**Data to use:**
__________
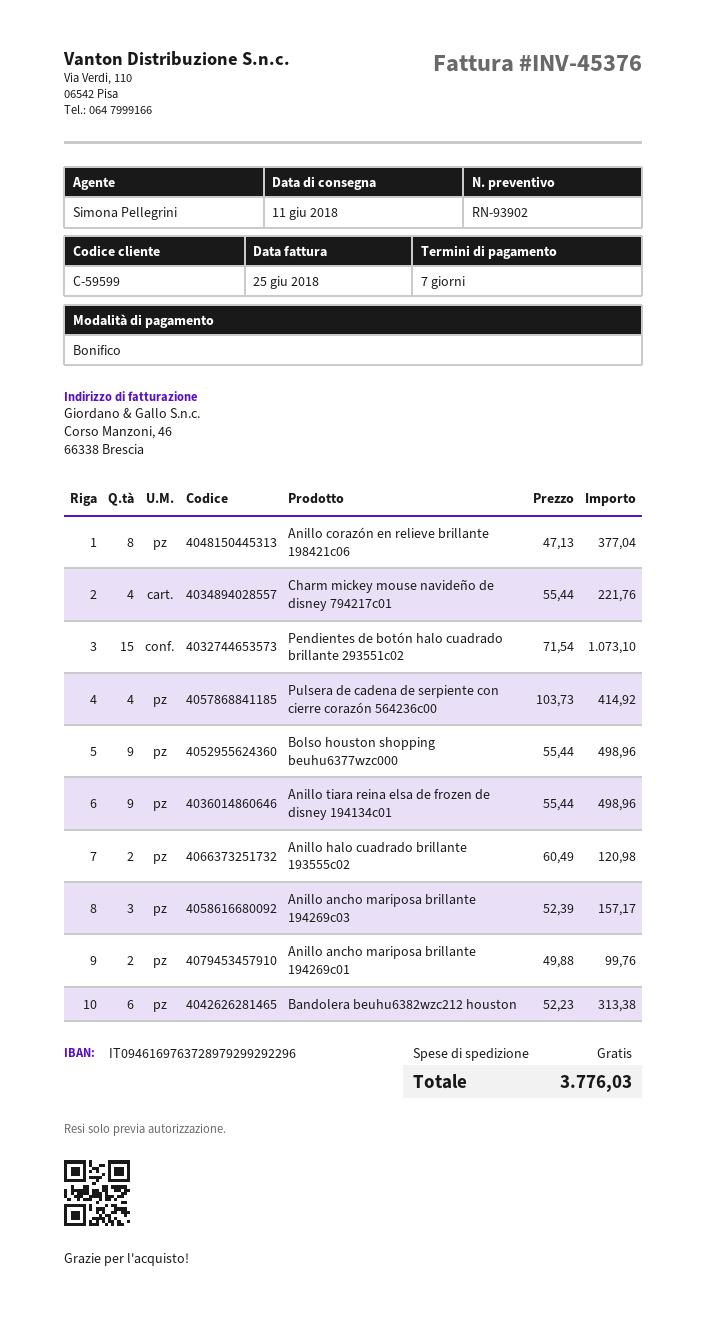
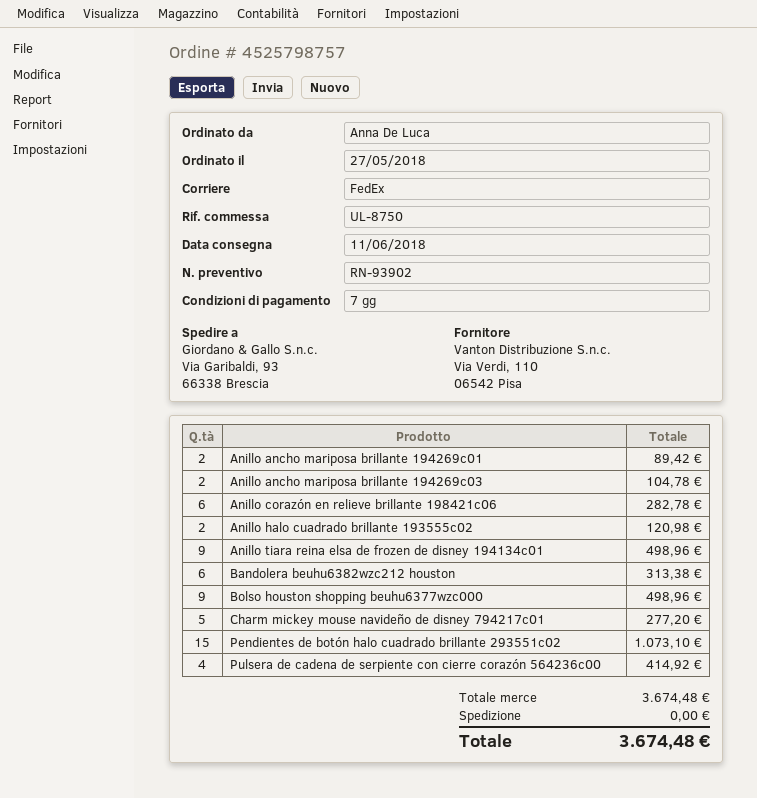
Anillo corazón en relieve brillante 198421c06: 8 for 377.04 -> 6 for 282.78
Charm mickey mouse navideño de disney 794217c01: 4 for 221.76 -> 5 for 277.20
Anillo ancho mariposa brillante 194269c03: 3 for 157.17 -> 2 for 104.78
Anillo ancho mariposa brillante 194269c01: 2 for 99.76 -> 2 for 89.42
total: 3776.03 -> 3674.48

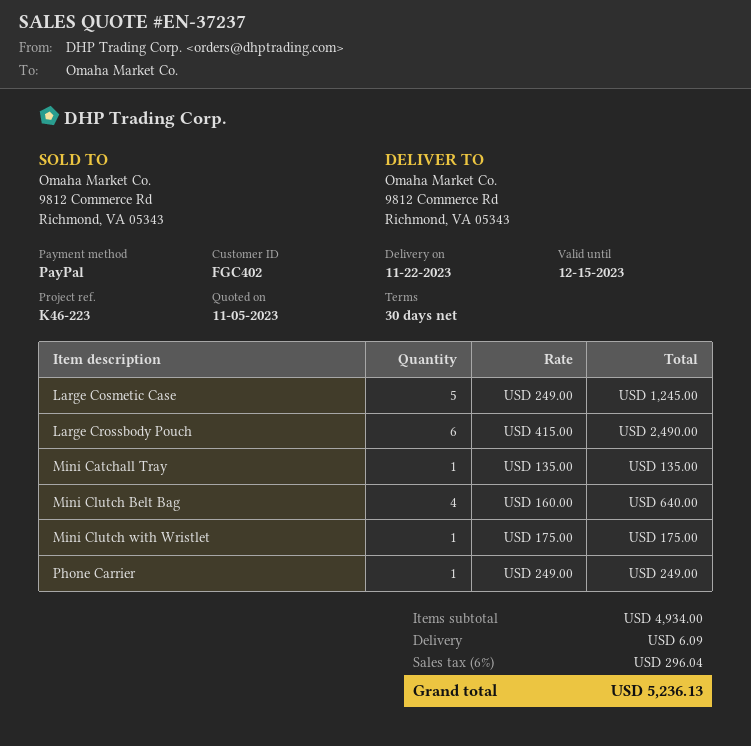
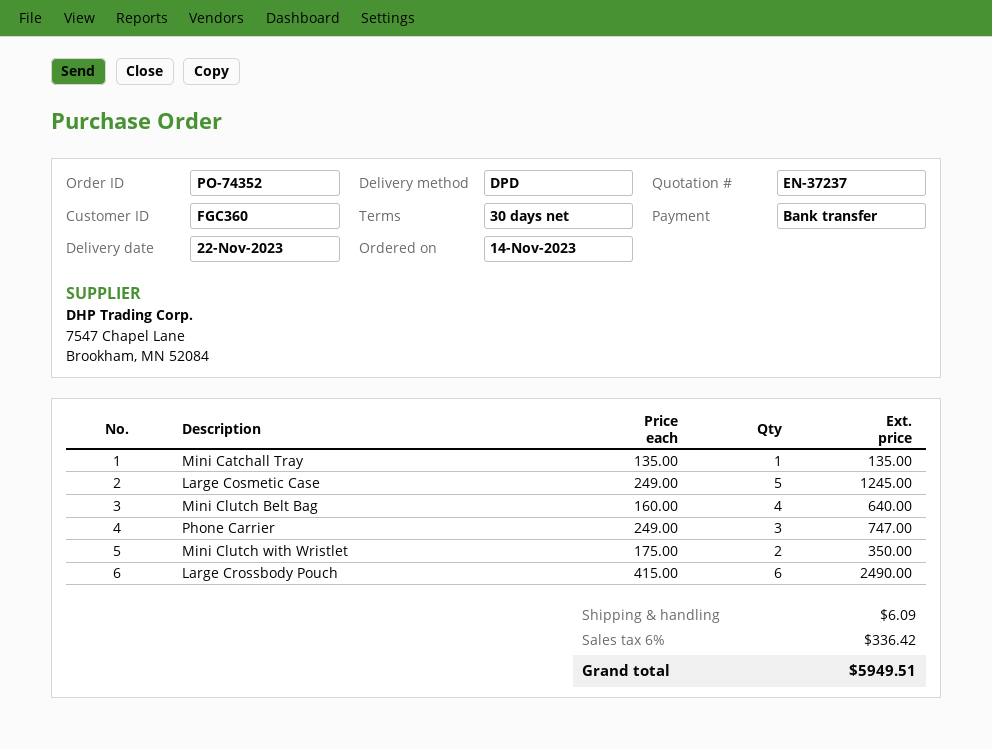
customer number: FGC402 -> FGC360
payment method: PayPal -> bank transfer
Mini Clutch with Wristlet: 1 x 175.00 = 175.00 -> 2 x 175.00 = 350.00
Phone Carrier: 1 x 249.00 = 249.00 -> 3 x 249.00 = 747.00
tax: 6% = 296.04 -> 6% = 336.42
total: 5236.13 -> 5949.51

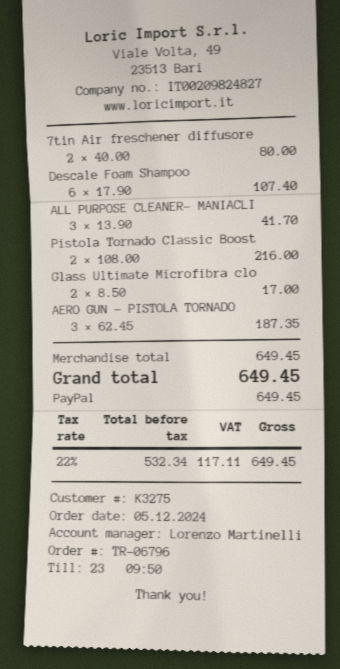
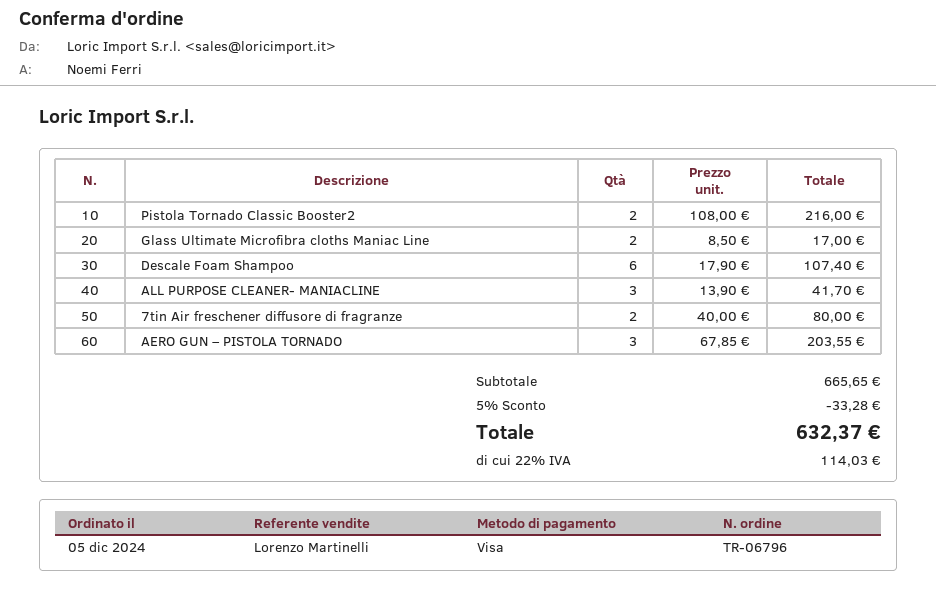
payment method: PayPal -> Visa
AERO GUN – PISTOLA TORNADO: 3 x 62.45 = 187.35 -> 3 x 67.85 = 203.55
subtotal: 649.45 -> 665.65
discount: none -> 5% = 33.28
tax: 22% = 117.11 -> 22% = 114.03
total: 649.45 -> 632.37

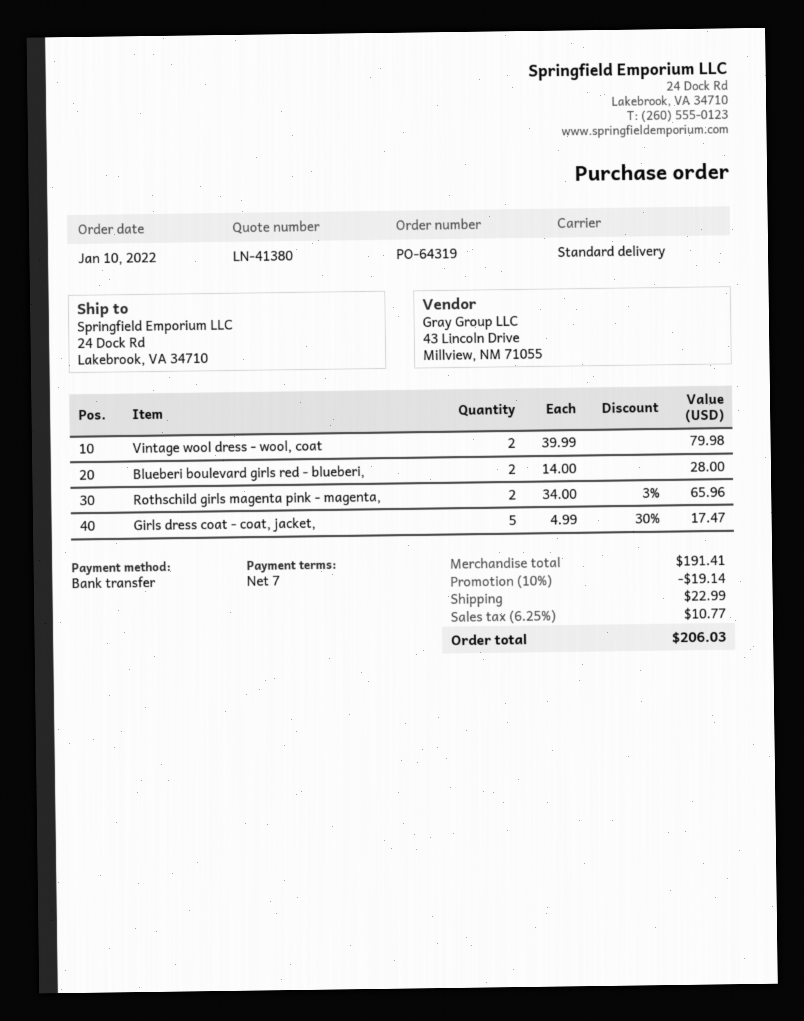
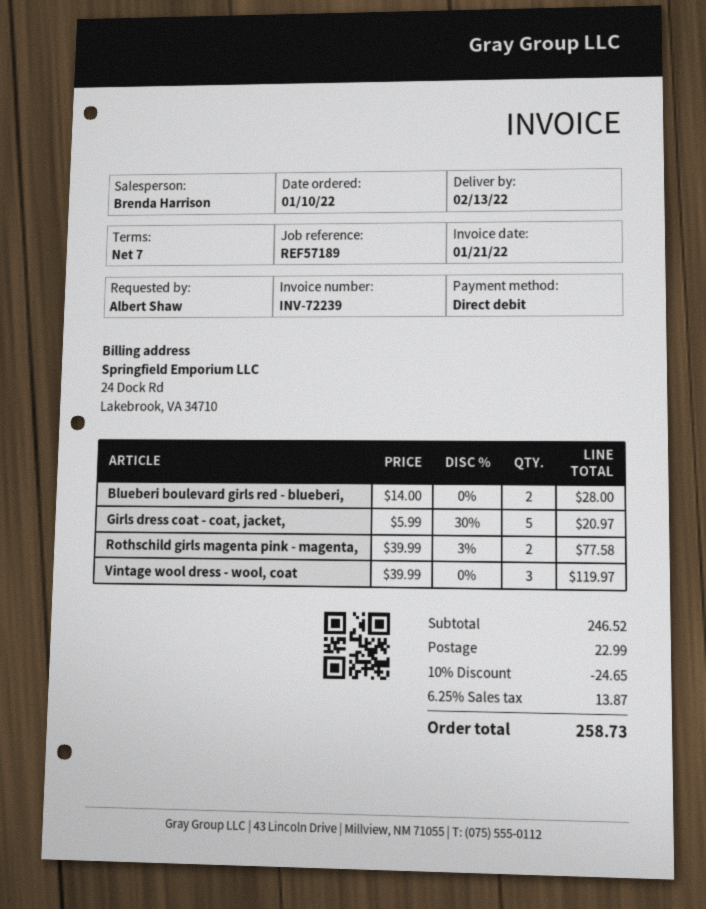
payment method: bank transfer -> direct debit
Vintage wool dress - wool, coat: 2 x 39.99 = 79.98 -> 3 x 39.99 = 119.97
Rothschild girls magenta pink - magenta,: 2 x 34.00 - 3% = 65.96 -> 2 x 39.99 - 3% = 77.58
Girls dress coat - coat, jacket,: 5 x 4.99 - 30% = 17.47 -> 5 x 5.99 - 30% = 20.97
subtotal: 191.41 -> 246.52
discount: 10% = 19.14 -> 10% = 24.65
tax: 6.25% = 10.77 -> 6.25% = 13.87
total: 206.03 -> 258.73

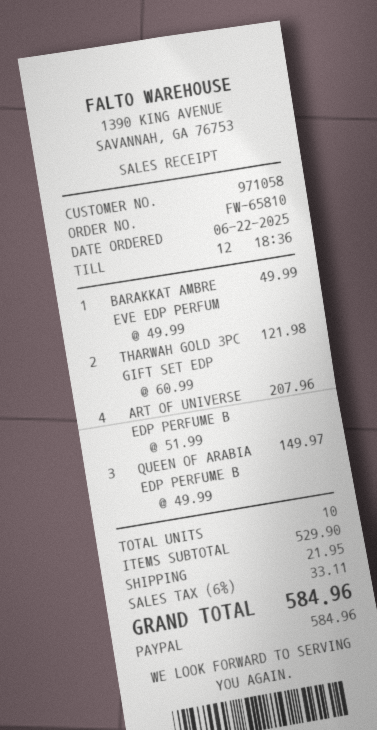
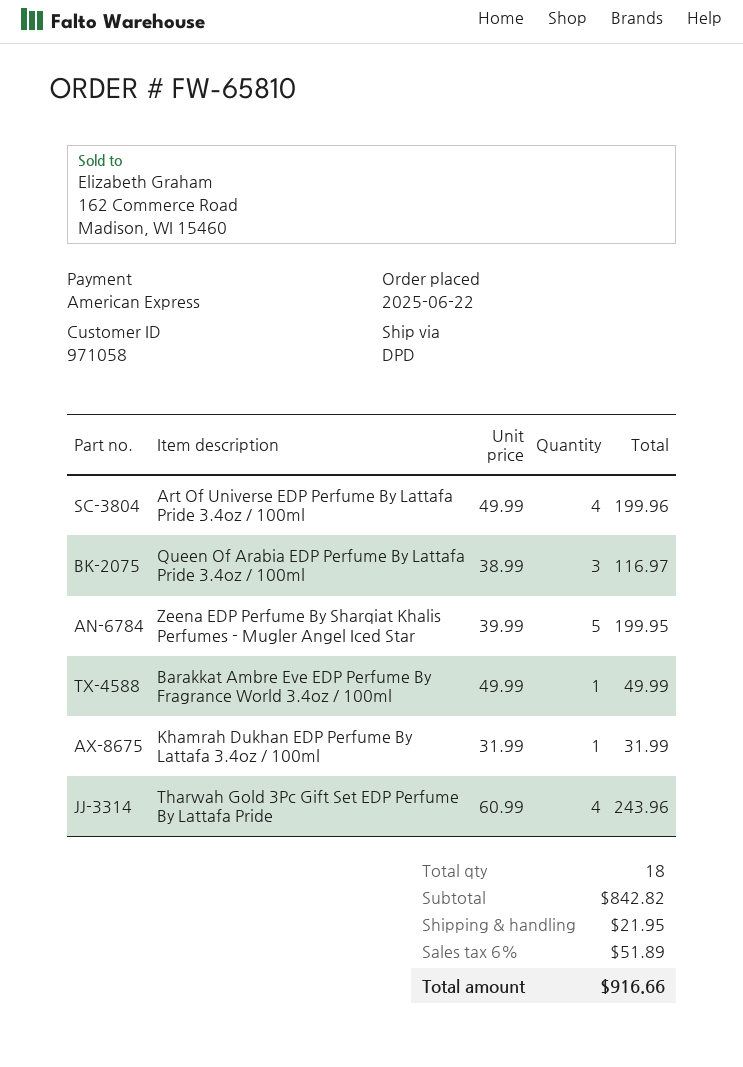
payment method: PayPal -> American Express
THARWAH GOLD 3PC GIFT SET EDP: 2 x 60.99 = 121.98 -> 4 x 60.99 = 243.96
ART OF UNIVERSE EDP PERFUME B: 4 x 51.99 = 207.96 -> 4 x 49.99 = 199.96
QUEEN OF ARABIA EDP PERFUME B: 3 x 49.99 = 149.97 -> 3 x 38.99 = 116.97
Zeena EDP Perfume By Sharqiat Khalis Perfumes - Mugler Angel Iced Star: none -> 5 x 39.99 = 199.95
Khamrah Dukhan EDP Perfume By Lattafa 3.4oz / 100ml: none -> 1 x 31.99 = 31.99
total quantity: 10 -> 18
subtotal: 529.90 -> 842.82
tax: 6% = 33.11 -> 6% = 51.89
total: 584.96 -> 916.66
__________
**To do:** The answer must be an exact reproduction of the records, with every picture left out.

**Response to this task:**
Anillo corazón en relieve brillante 198421c06: 8 for 377.04 -> 6 for 282.78
Charm mickey mouse navideño de disney 794217c01: 4 for 221.76 -> 5 for 277.20
Anillo ancho mariposa brillante 194269c03: 3 for 157.17 -> 2 for 104.78
Anillo ancho mariposa brillante 194269c01: 2 for 99.76 -> 2 for 89.42
total: 3776.03 -> 3674.48

customer number: FGC402 -> FGC360
payment method: PayPal -> bank transfer
Mini Clutch with Wristlet: 1 x 175.00 = 175.00 -> 2 x 175.00 = 350.00
Phone Carrier: 1 x 249.00 = 249.00 -> 3 x 249.00 = 747.00
tax: 6% = 296.04 -> 6% = 336.42
total: 5236.13 -> 5949.51

payment method: PayPal -> Visa
AERO GUN – PISTOLA TORNADO: 3 x 62.45 = 187.35 -> 3 x 67.85 = 203.55
subtotal: 649.45 -> 665.65
discount: none -> 5% = 33.28
tax: 22% = 117.11 -> 22% = 114.03
total: 649.45 -> 632.37

payment method: bank transfer -> direct debit
Vintage wool dress - wool, coat: 2 x 39.99 = 79.98 -> 3 x 39.99 = 119.97
Rothschild girls magenta pink - magenta,: 2 x 34.00 - 3% = 65.96 -> 2 x 39.99 - 3% = 77.58
Girls dress coat - coat, jacket,: 5 x 4.99 - 30% = 17.47 -> 5 x 5.99 - 30% = 20.97
subtotal: 191.41 -> 246.52
discount: 10% = 19.14 -> 10% = 24.65
tax: 6.25% = 10.77 -> 6.25% = 13.87
total: 206.03 -> 258.73

payment method: PayPal -> American Express
THARWAH GOLD 3PC GIFT SET EDP: 2 x 60.99 = 121.98 -> 4 x 60.99 = 243.96
ART OF UNIVERSE EDP PERFUME B: 4 x 51.99 = 207.96 -> 4 x 49.99 = 199.96
QUEEN OF ARABIA EDP PERFUME B: 3 x 49.99 = 149.97 -> 3 x 38.99 = 116.97
Zeena EDP Perfume By Sharqiat Khalis Perfumes - Mugler Angel Iced Star: none -> 5 x 39.99 = 199.95
Khamrah Dukhan EDP Perfume By Lattafa 3.4oz / 100ml: none -> 1 x 31.99 = 31.99
total quantity: 10 -> 18
subtotal: 529.90 -> 842.82
tax: 6% = 33.11 -> 6% = 51.89
total: 584.96 -> 916.66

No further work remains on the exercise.